2 Included in the list of adverse drug reactions after review of post-marketing data. The frequency was determined from the frequency of reports of adverse events of hepatic failure in patients treated in the open-label Early Prostate Cancer programme (EPC) trials in the bicalutamide 150 mg groups.
3 May be reduced with concomitant castration.

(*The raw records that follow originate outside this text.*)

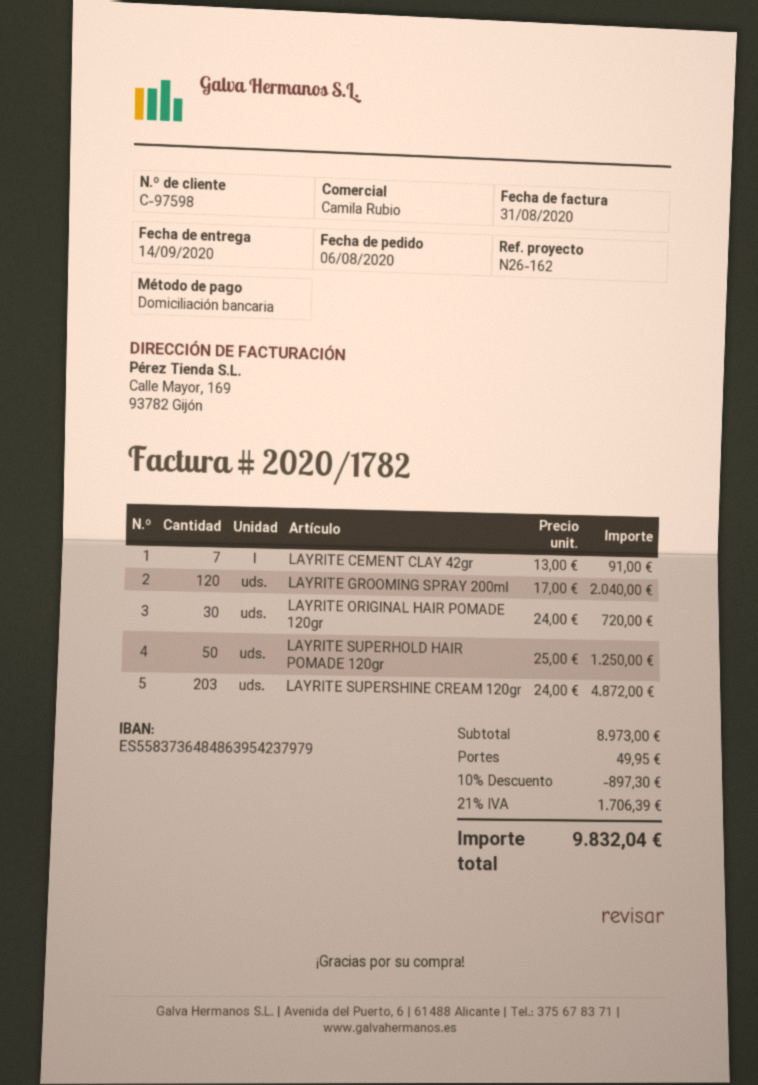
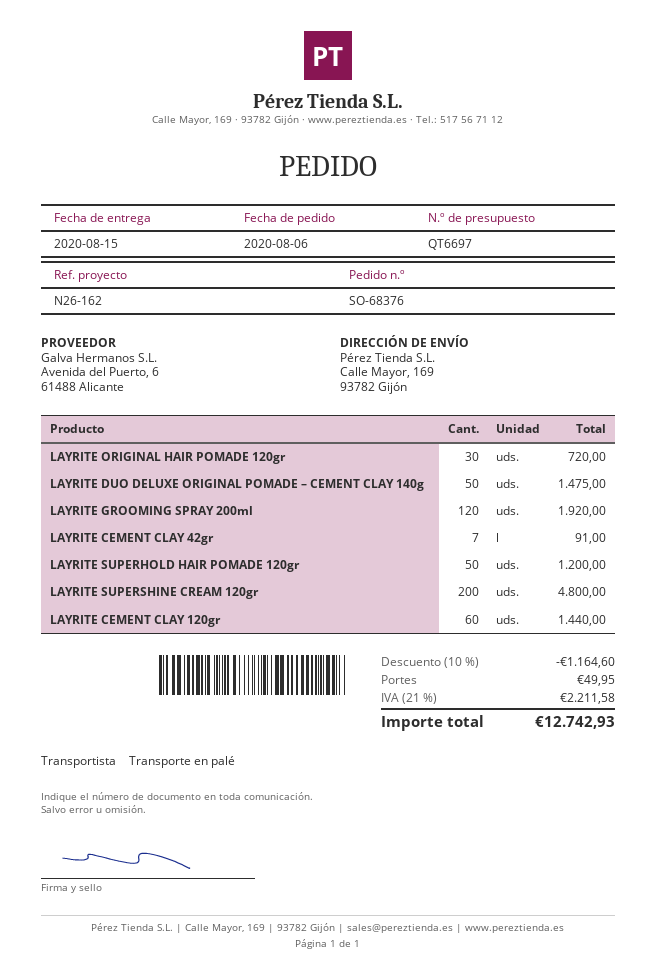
delivery date: 2020-09-14 -> 2020-08-15
LAYRITE GROOMING SPRAY 200ml: 120 for 2040.00 -> 120 for 1920.00
LAYRITE SUPERHOLD HAIR POMADE 120gr: 50 for 1250.00 -> 50 for 1200.00
LAYRITE SUPERSHINE CREAM 120gr: 203 for 4872.00 -> 200 for 4800.00
LAYRITE DUO DELUXE ORIGINAL POMADE – CEMENT CLAY 140g: none -> 50 for 1475.00
LAYRITE CEMENT CLAY 120gr: none -> 60 for 1440.00
discount: 10% = 897.30 -> 10% = 1164.60
tax: 21% = 1706.39 -> 21% = 2211.58
total: 9832.04 -> 12742.93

4 Observed in a pharmacoepidemiological study of the use of luteinizing hormone-releasing factor agonists and antiandrogens for the treatment of prostate cancer. The risk was increased when bicalutamide 50 mg was used in combination with luteinizing hormone-releasing factor agonists, but no increased risk was observed when bicalutamide 150 mg was used as monotherapy for the treatment of prostate cancer.
Increased PC/INR: Post-marketing reports have reported interactions between coumarin anticoagulants and bicalutamide.
Reporting of suspected adverse reactions.
Reporting suspected adverse reactions after the marketing authorisation of a medicinal product is an important procedure. It allows for continued monitoring of the benefit-risk balance of the medicinal product in question. Healthcare professionals should report any suspected adverse reactions via the national reporting system.
Expiration date
5 years.
Storage conditions
Does not require any special storage conditions. Keep out of the reach of children.
Packaging
10 tablets in a blister; 3 blisters in a cardboard box.
Vacation category
According to the recipe.
Producer
Sinton Hispania, S. L.
Address
Calle C/Castello, no. 1, Sant Boi de Llobregat, Barcelona, 08830, Spain.